Stored records:
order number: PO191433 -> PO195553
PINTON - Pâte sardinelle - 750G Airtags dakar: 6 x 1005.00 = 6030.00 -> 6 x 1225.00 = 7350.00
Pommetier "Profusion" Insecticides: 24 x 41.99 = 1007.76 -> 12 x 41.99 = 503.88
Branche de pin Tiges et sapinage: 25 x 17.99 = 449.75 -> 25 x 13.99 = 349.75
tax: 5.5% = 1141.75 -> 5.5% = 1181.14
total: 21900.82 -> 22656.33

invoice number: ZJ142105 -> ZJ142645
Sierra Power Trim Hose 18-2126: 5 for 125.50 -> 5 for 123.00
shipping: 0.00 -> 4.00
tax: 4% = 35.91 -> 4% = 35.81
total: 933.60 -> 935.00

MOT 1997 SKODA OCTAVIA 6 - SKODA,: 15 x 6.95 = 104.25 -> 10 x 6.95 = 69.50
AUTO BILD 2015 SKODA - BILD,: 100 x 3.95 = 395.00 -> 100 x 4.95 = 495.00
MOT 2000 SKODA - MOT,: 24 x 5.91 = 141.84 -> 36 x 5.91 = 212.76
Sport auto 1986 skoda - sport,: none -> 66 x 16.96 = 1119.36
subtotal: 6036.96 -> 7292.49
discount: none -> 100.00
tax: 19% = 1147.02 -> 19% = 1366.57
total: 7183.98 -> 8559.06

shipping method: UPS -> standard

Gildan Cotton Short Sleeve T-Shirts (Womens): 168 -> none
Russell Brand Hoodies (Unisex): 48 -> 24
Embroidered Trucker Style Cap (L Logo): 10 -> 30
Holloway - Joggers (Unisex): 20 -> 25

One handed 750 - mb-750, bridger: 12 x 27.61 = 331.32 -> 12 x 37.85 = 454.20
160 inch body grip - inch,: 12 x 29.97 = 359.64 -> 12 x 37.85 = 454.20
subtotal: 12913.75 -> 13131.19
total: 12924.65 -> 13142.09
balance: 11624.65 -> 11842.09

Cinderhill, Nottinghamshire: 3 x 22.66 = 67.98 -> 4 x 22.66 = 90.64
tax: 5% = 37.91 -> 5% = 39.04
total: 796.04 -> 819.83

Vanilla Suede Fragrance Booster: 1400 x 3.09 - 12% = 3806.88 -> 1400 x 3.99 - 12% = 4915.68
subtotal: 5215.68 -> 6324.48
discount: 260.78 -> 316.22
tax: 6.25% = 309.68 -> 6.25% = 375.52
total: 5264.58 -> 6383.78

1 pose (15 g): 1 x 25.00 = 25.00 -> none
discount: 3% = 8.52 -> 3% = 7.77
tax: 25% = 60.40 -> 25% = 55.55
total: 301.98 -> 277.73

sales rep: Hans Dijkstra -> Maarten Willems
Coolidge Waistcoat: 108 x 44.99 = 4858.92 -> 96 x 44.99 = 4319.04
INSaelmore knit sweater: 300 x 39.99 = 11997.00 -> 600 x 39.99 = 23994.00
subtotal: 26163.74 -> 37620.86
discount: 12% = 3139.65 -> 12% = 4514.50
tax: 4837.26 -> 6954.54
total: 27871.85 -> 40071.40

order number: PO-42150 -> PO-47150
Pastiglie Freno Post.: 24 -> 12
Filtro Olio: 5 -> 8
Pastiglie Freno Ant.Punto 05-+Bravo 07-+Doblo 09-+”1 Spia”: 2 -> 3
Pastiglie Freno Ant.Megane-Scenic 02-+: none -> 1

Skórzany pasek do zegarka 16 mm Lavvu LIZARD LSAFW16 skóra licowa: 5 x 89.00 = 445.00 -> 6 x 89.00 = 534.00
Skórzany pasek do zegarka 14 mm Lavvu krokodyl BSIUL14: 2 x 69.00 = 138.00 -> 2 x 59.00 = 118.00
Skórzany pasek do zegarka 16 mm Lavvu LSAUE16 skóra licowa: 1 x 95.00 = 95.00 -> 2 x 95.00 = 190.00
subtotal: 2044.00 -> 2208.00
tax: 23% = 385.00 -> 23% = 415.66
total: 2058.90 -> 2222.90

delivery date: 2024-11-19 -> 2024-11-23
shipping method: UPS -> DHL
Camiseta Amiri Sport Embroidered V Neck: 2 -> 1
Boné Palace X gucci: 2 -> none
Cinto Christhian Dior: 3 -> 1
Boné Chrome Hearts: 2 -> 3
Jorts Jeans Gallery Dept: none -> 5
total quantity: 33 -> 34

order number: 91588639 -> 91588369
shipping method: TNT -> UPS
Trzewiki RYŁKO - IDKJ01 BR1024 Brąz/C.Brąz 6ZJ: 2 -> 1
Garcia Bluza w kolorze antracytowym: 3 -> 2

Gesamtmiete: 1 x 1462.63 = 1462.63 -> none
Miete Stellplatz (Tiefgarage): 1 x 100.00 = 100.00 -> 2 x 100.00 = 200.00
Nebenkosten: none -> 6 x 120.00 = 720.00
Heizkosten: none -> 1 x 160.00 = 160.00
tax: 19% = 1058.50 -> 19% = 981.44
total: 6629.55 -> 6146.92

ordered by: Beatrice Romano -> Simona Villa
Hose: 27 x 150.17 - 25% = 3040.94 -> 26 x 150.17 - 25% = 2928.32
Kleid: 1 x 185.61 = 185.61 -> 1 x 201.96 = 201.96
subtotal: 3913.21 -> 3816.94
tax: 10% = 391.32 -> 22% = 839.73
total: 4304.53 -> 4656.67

TO DO
Output the records in full, exactly.

RESULT OF THIS EXERCISE
order number: PO191433 -> PO195553
PINTON - Pâte sardinelle - 750G Airtags dakar: 6 x 1005.00 = 6030.00 -> 6 x 1225.00 = 7350.00
Pommetier "Profusion" Insecticides: 24 x 41.99 = 1007.76 -> 12 x 41.99 = 503.88
Branche de pin Tiges et sapinage: 25 x 17.99 = 449.75 -> 25 x 13.99 = 349.75
tax: 5.5% = 1141.75 -> 5.5% = 1181.14
total: 21900.82 -> 22656.33

invoice number: ZJ142105 -> ZJ142645
Sierra Power Trim Hose 18-2126: 5 for 125.50 -> 5 for 123.00
shipping: 0.00 -> 4.00
tax: 4% = 35.91 -> 4% = 35.81
total: 933.60 -> 935.00

MOT 1997 SKODA OCTAVIA 6 - SKODA,: 15 x 6.95 = 104.25 -> 10 x 6.95 = 69.50
AUTO BILD 2015 SKODA - BILD,: 100 x 3.95 = 395.00 -> 100 x 4.95 = 495.00
MOT 2000 SKODA - MOT,: 24 x 5.91 = 141.84 -> 36 x 5.91 = 212.76
Sport auto 1986 skoda - sport,: none -> 66 x 16.96 = 1119.36
subtotal: 6036.96 -> 7292.49
discount: none -> 100.00
tax: 19% = 1147.02 -> 19% = 1366.57
total: 7183.98 -> 8559.06

shipping method: UPS -> standard

Gildan Cotton Short Sleeve T-Shirts (Womens): 168 -> none
Russell Brand Hoodies (Unisex): 48 -> 24
Embroidered Trucker Style Cap (L Logo): 10 -> 30
Holloway - Joggers (Unisex): 20 -> 25

One handed 750 - mb-750, bridger: 12 x 27.61 = 331.32 -> 12 x 37.85 = 454.20
160 inch body grip - inch,: 12 x 29.97 = 359.64 -> 12 x 37.85 = 454.20
subtotal: 12913.75 -> 13131.19
total: 12924.65 -> 13142.09
balance: 11624.65 -> 11842.09

Cinderhill, Nottinghamshire: 3 x 22.66 = 67.98 -> 4 x 22.66 = 90.64
tax: 5% = 37.91 -> 5% = 39.04
total: 796.04 -> 819.83

Vanilla Suede Fragrance Booster: 1400 x 3.09 - 12% = 3806.88 -> 1400 x 3.99 - 12% = 4915.68
subtotal: 5215.68 -> 6324.48
discount: 260.78 -> 316.22
tax: 6.25% = 309.68 -> 6.25% = 375.52
total: 5264.58 -> 6383.78

1 pose (15 g): 1 x 25.00 = 25.00 -> none
discount: 3% = 8.52 -> 3% = 7.77
tax: 25% = 60.40 -> 25% = 55.55
total: 301.98 -> 277.73

sales rep: Hans Dijkstra -> Maarten Willems
Coolidge Waistcoat: 108 x 44.99 = 4858.92 -> 96 x 44.99 = 4319.04
INSaelmore knit sweater: 300 x 39.99 = 11997.00 -> 600 x 39.99 = 23994.00
subtotal: 26163.74 -> 37620.86
discount: 12% = 3139.65 -> 12% = 4514.50
tax: 4837.26 -> 6954.54
total: 27871.85 -> 40071.40

order number: PO-42150 -> PO-47150
Pastiglie Freno Post.: 24 -> 12
Filtro Olio: 5 -> 8
Pastiglie Freno Ant.Punto 05-+Bravo 07-+Doblo 09-+”1 Spia”: 2 -> 3
Pastiglie Freno Ant.Megane-Scenic 02-+: none -> 1

Skórzany pasek do zegarka 16 mm Lavvu LIZARD LSAFW16 skóra licowa: 5 x 89.00 = 445.00 -> 6 x 89.00 = 534.00
Skórzany pasek do zegarka 14 mm Lavvu krokodyl BSIUL14: 2 x 69.00 = 138.00 -> 2 x 59.00 = 118.00
Skórzany pasek do zegarka 16 mm Lavvu LSAUE16 skóra licowa: 1 x 95.00 = 95.00 -> 2 x 95.00 = 190.00
subtotal: 2044.00 -> 2208.00
tax: 23% = 385.00 -> 23% = 415.66
total: 2058.90 -> 2222.90

delivery date: 2024-11-19 -> 2024-11-23
shipping method: UPS -> DHL
Camiseta Amiri Sport Embroidered V Neck: 2 -> 1
Boné Palace X gucci: 2 -> none
Cinto Christhian Dior: 3 -> 1
Boné Chrome Hearts: 2 -> 3
Jorts Jeans Gallery Dept: none -> 5
total quantity: 33 -> 34

order number: 91588639 -> 91588369
shipping method: TNT -> UPS
Trzewiki RYŁKO - IDKJ01 BR1024 Brąz/C.Brąz 6ZJ: 2 -> 1
Garcia Bluza w kolorze antracytowym: 3 -> 2

Gesamtmiete: 1 x 1462.63 = 1462.63 -> none
Miete Stellplatz (Tiefgarage): 1 x 100.00 = 100.00 -> 2 x 100.00 = 200.00
Nebenkosten: none -> 6 x 120.00 = 720.00
Heizkosten: none -> 1 x 160.00 = 160.00
tax: 19% = 1058.50 -> 19% = 981.44
total: 6629.55 -> 6146.92

ordered by: Beatrice Romano -> Simona Villa
Hose: 27 x 150.17 - 25% = 3040.94 -> 26 x 150.17 - 25% = 2928.32
Kleid: 1 x 185.61 = 185.61 -> 1 x 201.96 = 201.96
subtotal: 3913.21 -> 3816.94
tax: 10% = 391.32 -> 22% = 839.73
total: 4304.53 -> 4656.67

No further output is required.